If you close your eyes and reflect upon the moments that have defined your journey up till this very second. What is it that you remember? Think hard. What stands out? Do you remember the first time you fell from a cycle, or do you remember the first time you were able to ride it on your own. Do you remember the numerous failed interviews, or do you remember the moment you recieved your first paycheck. Is it the moment you lost someone, that stands out, or is it the times that you shared with that person? Does the missed promotion feature in there, or is it the first time you bought something for your mom or dad. Funny, isn't it, how our minds work. The things that bother us and the things we remember. 

About four years back in 2010, I left my home to start on my first job. These four years haven't been a smooth ride, and like everyone else I've had my ups and downs. There have been times when I have felt that I can conquer the world, and there also have been times when I have been without hope. I have been clueless and I have also been determined. At times I have been miserable, while at some been at peace. In these four years I have also changed my residence, quite a few times. But almost every place I have lived in, there has always been one thing in common. A yellow lamp post, out on the street visible from the balcony.

Over these years whenever I have been brought down by something or the other, I have almost always found myself deep in thoughts, standing at the balcony, staring at the yellow lamp post across the street. The streets have changed over the years, and so have the lamp posts, but the routine still remains the same. I am not sure if that helps me somehow, but I end up doing it nonetheless. Today when I try to recollect the numerous times that I have done this, the only things I do remember are the lamp posts. Neither the reasons that kept me awake, nor the apprehensions of those moments, but just the yellow lamp posts.

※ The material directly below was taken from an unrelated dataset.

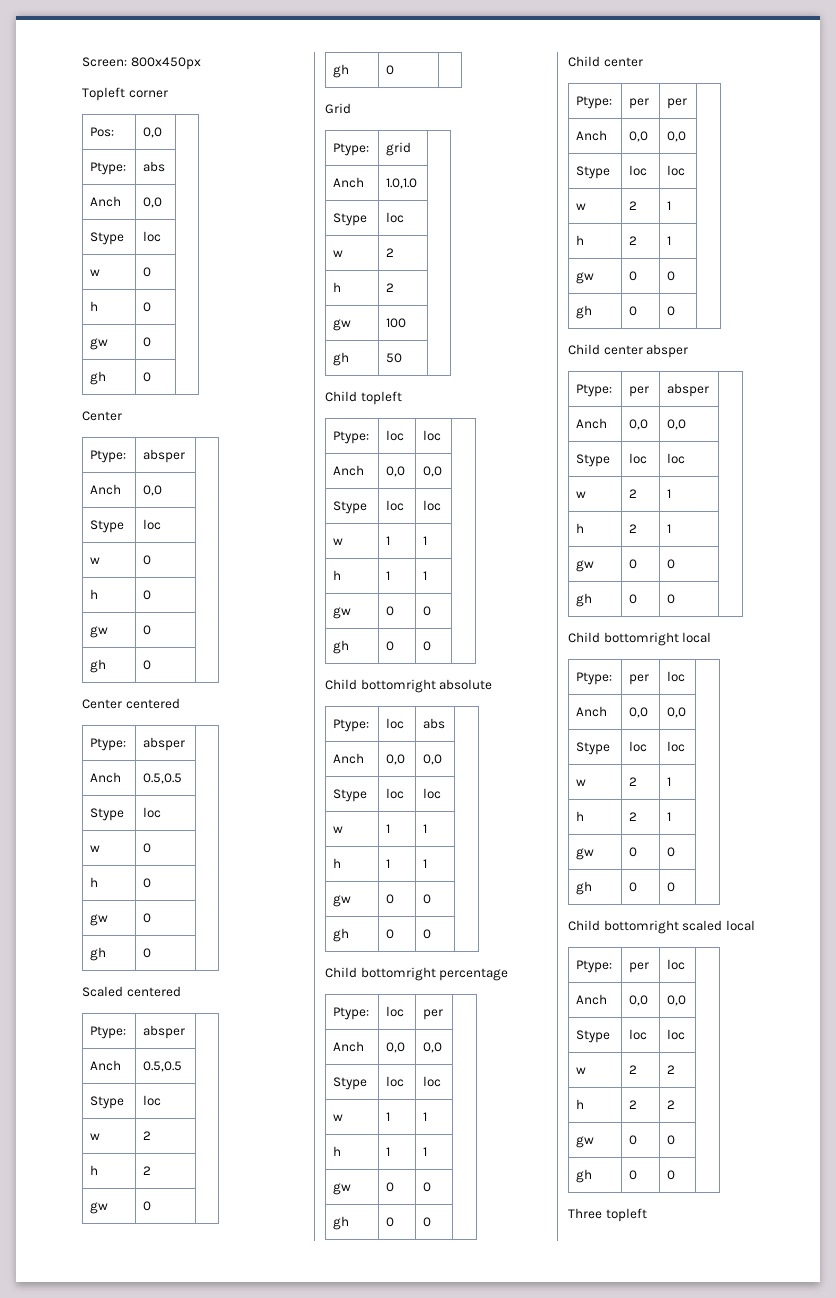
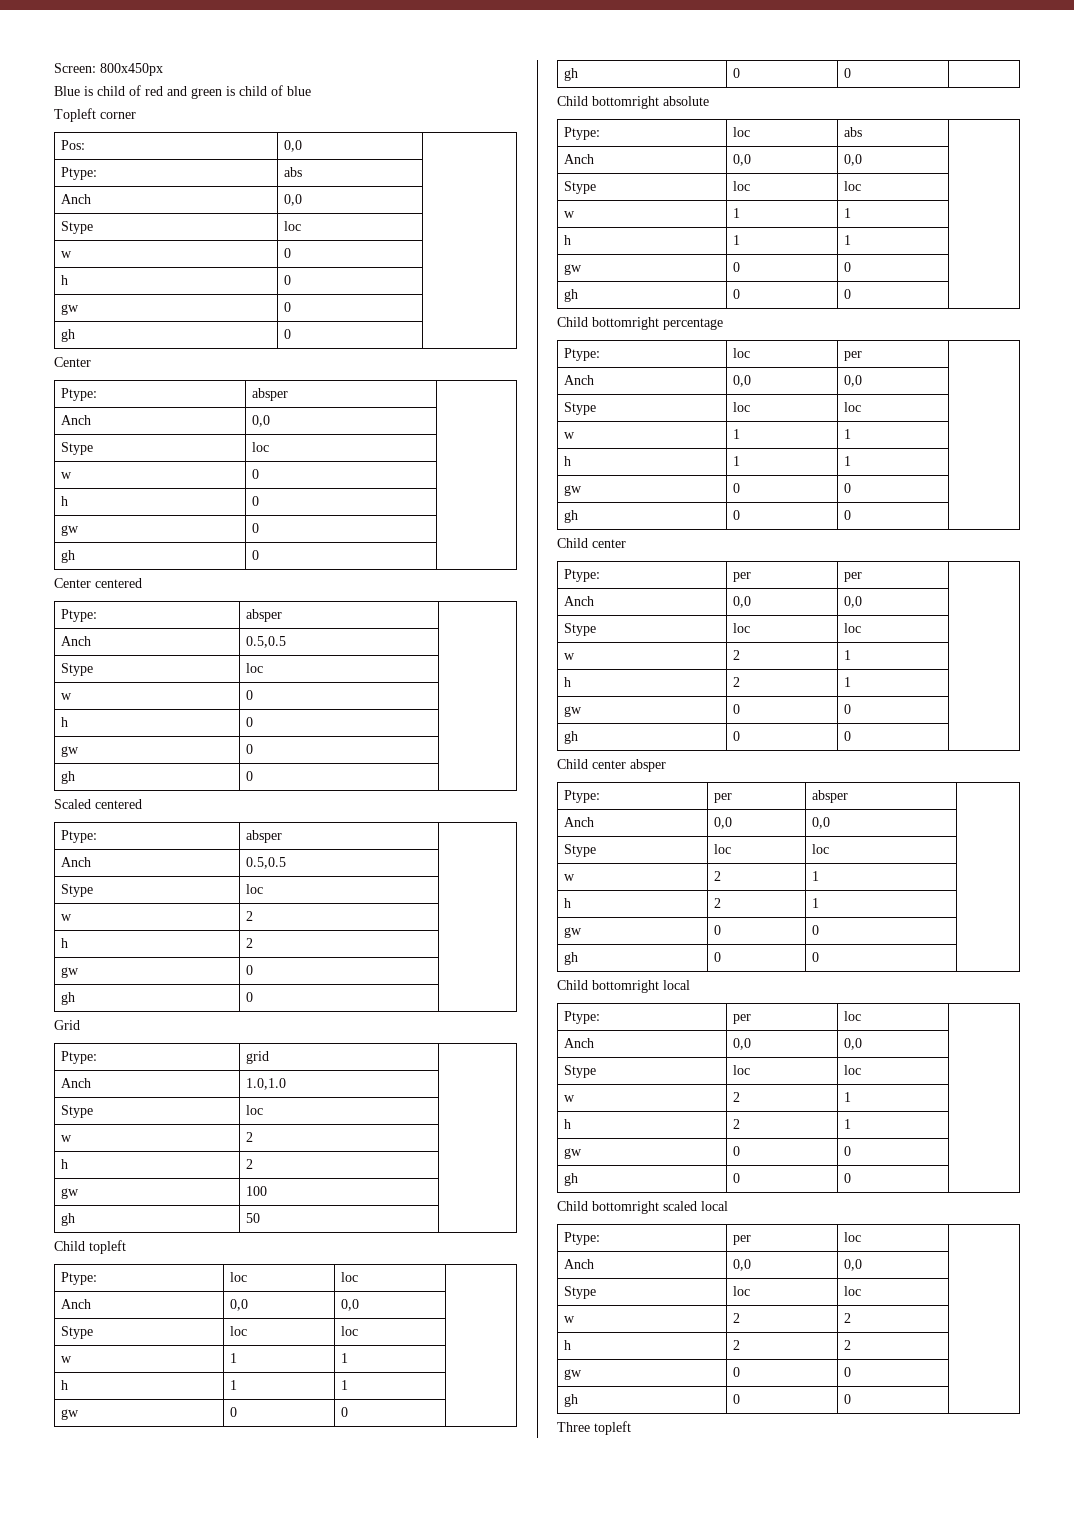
+ Blue is child of red and green is child of blue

I wonder, if the reasons really were that important, and if they were, then why don't I remember them at all. Has the gravity of those reasons diminished with time, and if so then why did they seem so significant back then. I don't think I have all the answers with me, and I also don't think that this realization will make me immune, to whatever it is that the years to come will throw at me. There will always be something that is going to bring me back to that balcony, in the dead of the night, but one thing that I know for sure is no matter how bad things are, no matter how hopeless they seem, this time around when I stand there and stare at the yellow lamp post across the street, I will know that things are gonna be fine.